AMENDMENT NO. 1 to HOMEBANC MORTGAGE TRUST 2005-3 MORTGAGE BACKED NOTES TRUST AGREEMENT among HMB ACCEPTANCE CORP., as Depositor, WILMINGTON TRUST COMPANY, as Owner Trustee and WELLS FARGO BANK, N.A., as Securities Administrator (Effective February...
Exhibit 10.2
AMENDMENT NO. 1
to
HOMEBANC MORTGAGE TRUST 2005-3
MORTGAGE BACKED NOTES
among
HMB ACCEPTANCE CORP.,
as Depositor,
WILMINGTON TRUST COMPANY,
as Owner Trustee
and
XXXXX FARGO BANK, N.A.,
as Securities Administrator
(Effective February 24, 2006)
This Amendment No. 1 (this “Amendment No. 1”) to the Trust Agreement related to HomeBanc Mortgage Trust 2005-3 Mortgage Backed Notes, dated and effective as of February 24, 2006, by and among HMB Acceptance Corp., as depositor (the “Depositor”), Wilmington Trust Company, as owner trustee (the “Owner Trustee”) and Xxxxx Fargo Bank, N.A., as securities administrator (the “Securities Administrator”), recites and provides as follows:
RECITALS
WHEREAS, in connection with the issuance of the HomeBanc Mortgage Trust 2005-3 Mortgage Backed Notes (the “Notes”), the Depositor, the Owner Trustee and the Securities Administrator have entered into a Trust Agreement dated as of May 1, 2005 (the “Trust Agreement”);
WHEREAS, the Depositor, the Owner Trustee and the Securities Administrator desire to amend the Trust Agreement to modify Section 2.07, Section 2.09, Section 5.06, Section 5.08 and Section 10.02 thereof, as provided herein;
WHEREAS, Section 10.01 of the Trust Agreement provides that the Trust Agreement may be amended from time to time by the Depositor, the Securities Administrator and the Owner Trustee, with the consent of the Holder of the Ownership Certificate and notice to the Rating Agencies, but without the consent of any of the Noteholders, in order to, among other things, add any provisions to or change in any manner or eliminate any of the provisions therein or to modify in any manner the rights of Noteholders or the Holder of the Ownership Certificate; provided that such action shall not, as evidenced by an Opinion of Counsel, adversely affect in any material respect the interests of any Noteholder or the Holder of the Ownership Certificate (unless the Person requesting the amendment obtains a letter from each Rating Agency to the effect that this Amendment No. 1 will not cause such Rating Agency to reduce, qualify or withdraw the current rating assigned to the Notes) or adversely affect the tax status of the Trust.
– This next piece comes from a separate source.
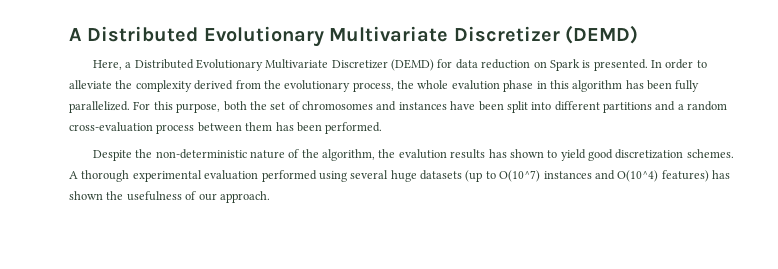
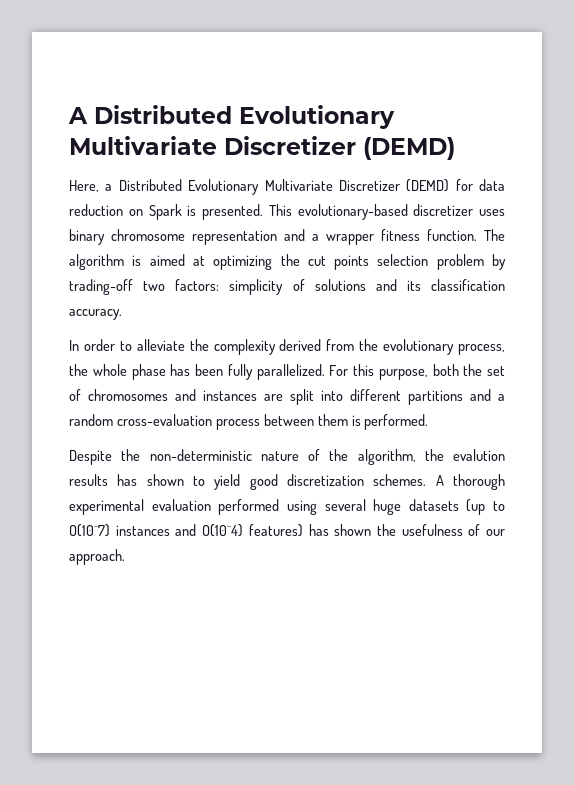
(648, 65) none -> [268,204,505,220] [69,229,505,245] [69,254,507,270] [69,279,505,295] [69,309,122,320] This evolutionary-based discretizer uses binary chromosome representation and a wrapper fitness function. The algorithm is aimed at optimizing the cut points selection problem by trading-off two factors: simplicity of solutions and its classification accuracy. //
[451,80,623,92] evalution phase in this algorithm -> [131,364,166,380] phase
[450,101,504,111] have been -> [264,394,283,401] are
[275,122,322,132] has been -> [351,415,361,426] is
In addition, Section 10.01 of the Trust Agreement provides that the Owner Trustee shall be entitled to receive and rely upon an Opinion of Counsel stating that the execution of such amendment is authorized or permitted by the Trust Agreement;
WHEREAS, the Holder of the Ownership Certificate desires to provide its consent to this Amendment No. 1 by its execution of this Amendment No. 1;
WHEREAS, each Rating Agency has received notice of this Amendment No. 1 and has delivered the letter referred to above; and
WHEREAS, the Owner Trustee has received the Opinion of Counsel required pursuant to Section 10.01 of the Trust Agreement;
NOW, THEREFORE, in consideration of the foregoing and other good and valuable consideration, the receipt and sufficiency of which are hereby acknowledged by the parties, it is mutually covenanted and agreed as follows:
ARTICLE I
AMENDMENTS TO THE TRUST AGREEMENT
Section 1.01 Amendment to Section 2.07 (Liability of the Holder of the Ownership Certificate).
Section 2.07 of the Trust Agreement is hereby amended in its entirety to read as follows:
To the fullest extent permitted by applicable law, no Certificateholder shall have any personal liability for any liability or obligation of the Trust or, except as otherwise provided herein, to the Owner Trustee.
Section 1.02 Amendment to Section 2.09 (Title to Trust Property).
Section 2.09(b) of the Trust Agreement is hereby amended in its entirety to read as follows:
The Certificateholders shall have no legal title to any part of the Trust Estate. No transfer by operation of law or otherwise of any interest of the Certificateholders shall operate to terminate this Agreement or the trusts created hereunder or entitle any transferee to an accounting or to the transfer to it of any part of the Trust Estate.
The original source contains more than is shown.